What is being asked -
Your reply should reproduce all the data below exactly while excluding the pictures.
---- Data to use
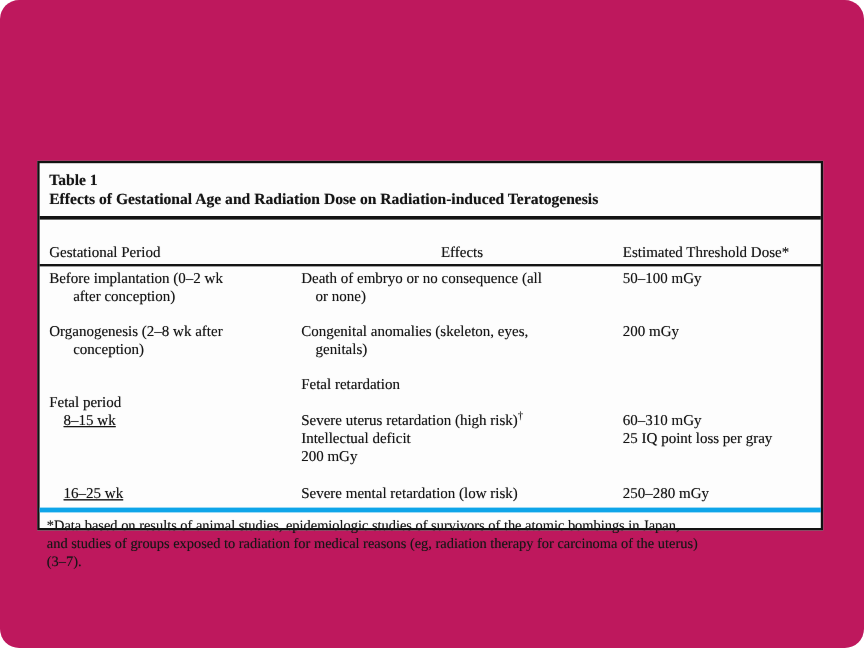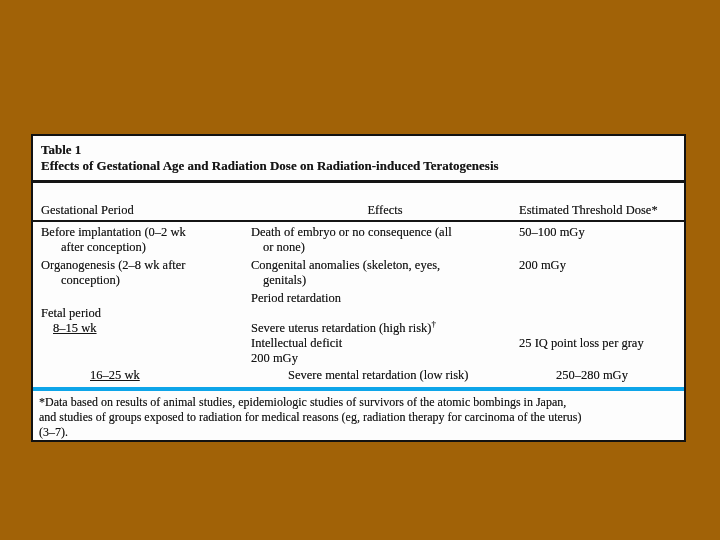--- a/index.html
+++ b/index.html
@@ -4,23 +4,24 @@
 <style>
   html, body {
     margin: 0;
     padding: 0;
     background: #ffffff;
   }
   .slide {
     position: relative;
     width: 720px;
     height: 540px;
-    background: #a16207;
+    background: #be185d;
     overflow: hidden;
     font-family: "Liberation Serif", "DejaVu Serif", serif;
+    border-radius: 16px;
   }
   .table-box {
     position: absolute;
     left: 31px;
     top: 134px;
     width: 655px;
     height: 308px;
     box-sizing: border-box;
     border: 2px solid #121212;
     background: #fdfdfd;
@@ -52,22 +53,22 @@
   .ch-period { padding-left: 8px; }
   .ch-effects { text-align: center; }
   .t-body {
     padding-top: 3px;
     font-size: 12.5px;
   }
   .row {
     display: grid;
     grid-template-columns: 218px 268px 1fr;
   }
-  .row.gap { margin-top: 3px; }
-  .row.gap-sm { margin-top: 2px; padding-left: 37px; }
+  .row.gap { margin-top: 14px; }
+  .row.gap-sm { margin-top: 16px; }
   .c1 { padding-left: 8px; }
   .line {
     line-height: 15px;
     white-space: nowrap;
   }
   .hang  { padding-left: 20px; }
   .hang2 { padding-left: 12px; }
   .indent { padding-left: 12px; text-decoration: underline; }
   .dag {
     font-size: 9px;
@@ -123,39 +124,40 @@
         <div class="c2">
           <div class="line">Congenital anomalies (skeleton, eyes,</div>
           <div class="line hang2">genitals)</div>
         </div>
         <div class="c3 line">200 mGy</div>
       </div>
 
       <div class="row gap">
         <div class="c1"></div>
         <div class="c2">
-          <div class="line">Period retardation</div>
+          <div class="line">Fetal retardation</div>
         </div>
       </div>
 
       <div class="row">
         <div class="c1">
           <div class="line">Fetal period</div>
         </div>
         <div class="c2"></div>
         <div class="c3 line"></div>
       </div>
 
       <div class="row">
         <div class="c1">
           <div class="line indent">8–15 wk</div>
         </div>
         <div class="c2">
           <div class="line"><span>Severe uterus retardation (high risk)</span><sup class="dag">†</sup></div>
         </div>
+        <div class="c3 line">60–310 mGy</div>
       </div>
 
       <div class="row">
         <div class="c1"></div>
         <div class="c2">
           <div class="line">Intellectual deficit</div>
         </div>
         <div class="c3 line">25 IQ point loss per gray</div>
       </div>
--------
Answer below -
--- a/index.html
+++ b/index.html
@@ -4,23 +4,24 @@
 <style>
   html, body {
     margin: 0;
     padding: 0;
     background: #ffffff;
   }
   .slide {
     position: relative;
     width: 720px;
     height: 540px;
-    background: #a16207;
+    background: #be185d;
     overflow: hidden;
     font-family: "Liberation Serif", "DejaVu Serif", serif;
+    border-radius: 16px;
   }
   .table-box {
     position: absolute;
     left: 31px;
     top: 134px;
     width: 655px;
     height: 308px;
     box-sizing: border-box;
     border: 2px solid #121212;
     background: #fdfdfd;
@@ -52,22 +53,22 @@
   .ch-period { padding-left: 8px; }
   .ch-effects { text-align: center; }
   .t-body {
     padding-top: 3px;
     font-size: 12.5px;
   }
   .row {
     display: grid;
     grid-template-columns: 218px 268px 1fr;
   }
-  .row.gap { margin-top: 3px; }
-  .row.gap-sm { margin-top: 2px; padding-left: 37px; }
+  .row.gap { margin-top: 14px; }
+  .row.gap-sm { margin-top: 16px; }
   .c1 { padding-left: 8px; }
   .line {
     line-height: 15px;
     white-space: nowrap;
   }
   .hang  { padding-left: 20px; }
   .hang2 { padding-left: 12px; }
   .indent { padding-left: 12px; text-decoration: underline; }
   .dag {
     font-size: 9px;
@@ -123,39 +124,40 @@
         <div class="c2">
           <div class="line">Congenital anomalies (skeleton, eyes,</div>
           <div class="line hang2">genitals)</div>
         </div>
         <div class="c3 line">200 mGy</div>
       </div>
 
       <div class="row gap">
         <div class="c1"></div>
         <div class="c2">
-          <div class="line">Period retardation</div>
+          <div class="line">Fetal retardation</div>
         </div>
       </div>
 
       <div class="row">
         <div class="c1">
           <div class="line">Fetal period</div>
         </div>
         <div class="c2"></div>
         <div class="c3 line"></div>
       </div>
 
       <div class="row">
         <div class="c1">
           <div class="line indent">8–15 wk</div>
         </div>
         <div class="c2">
           <div class="line"><span>Severe uterus retardation (high risk)</span><sup class="dag">†</sup></div>
         </div>
+        <div class="c3 line">60–310 mGy</div>
       </div>
 
       <div class="row">
         <div class="c1"></div>
         <div class="c2">
           <div class="line">Intellectual deficit</div>
         </div>
         <div class="c3 line">25 IQ point loss per gray</div>
       </div>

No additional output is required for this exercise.